The antioxidant effects of these pigments play a crucial role in protecting the organism against damage during the process of photosynthesis, when sunlight is converted into chemical energy.
In humans, carotenes play two primary roles: some are converted into vitamin A, and all exert antioxidant activity. Six hundred carotenes have been identified, and about thirty to fifty of them are believed to have vitamin A activity.
Vitamin A plays a number of important roles in our bodies, such as in growth and development and immune activation. Carotenes that the body is able to convert to vitamin A are referred to as "provitamin A"carotenes. The best known of this group are beta-carotene and alpha-carotene. Some of the better-known carotenes have no provitamin-A activity, but possess considerably more potent antioxidant activity: these include lutein, lycopene, and zeaxanthin.
Research on human subjects has shown that individuals who regularly consume carotene-rich foods have a lower risk of developing cancers of the lung, skin, uterine, cervix, and gastrointestinal tract, as well as heart disease, macular degeneration, cataracts, and other health conditions linked to oxidative or free-radical damage.
Colour Code for Carotenes
Carotenes are found in all plant foods. In general, the greater the intensity of colour, the higher the level. In green leafy vegetables, beta-carotene is predominant. The orange- coloured fruits and vegetables - for example, carrots, apricots, mangoes, yams, and squash are excellent sources of beta-carotene.

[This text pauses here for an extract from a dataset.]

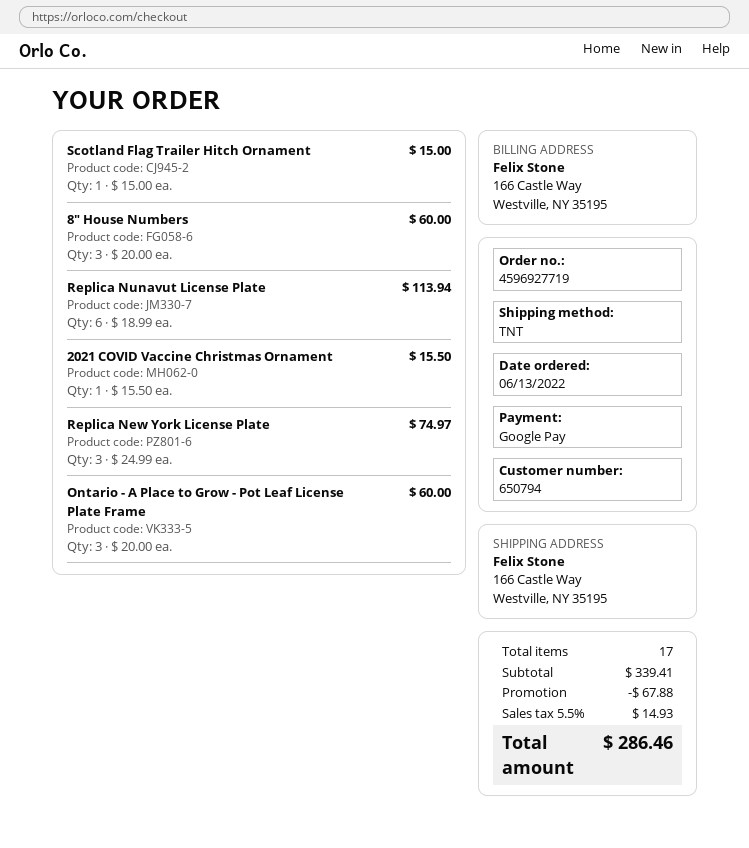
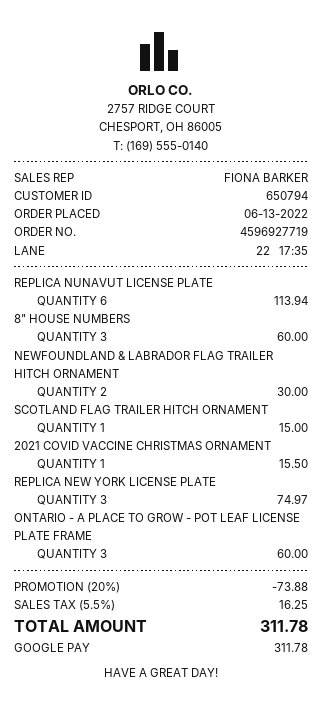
NEWFOUNDLAND & LABRADOR FLAG TRAILER HITCH ORNAMENT: none -> 2 for 30.00
discount: 67.88 -> 73.88
tax: 5.5% = 14.93 -> 5.5% = 16.25
total: 286.46 -> 311.78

Yellow vegetables have higher concentrations of yellow carotenes, hence a lowered provitamin-A activity, but the antioxidant benefits of the yellow carotenes like lutein and zeaxanthin are especially important in preventing damage to macula, the area of the retina responsible for central (fine) vision.
Red and purple vegetables and fruits such as tomatoes, red cabbage, berries, and plums, contain a large portion of non-vitamin A-active carotenes such as lycopene. Recently, Harvard researchers studied dietary questionnaires answered by over 47,000 participants and discovered that, of all of the different types of carotenes, only lycopene was clearly linked to protection against prostate cancer.
Legumes, grains, and seeds are also significant sources of carotenes. Carotenes are found in various animal foods, too, such as salmon and other fish, egg yolks, shellfish, milk, and poultry.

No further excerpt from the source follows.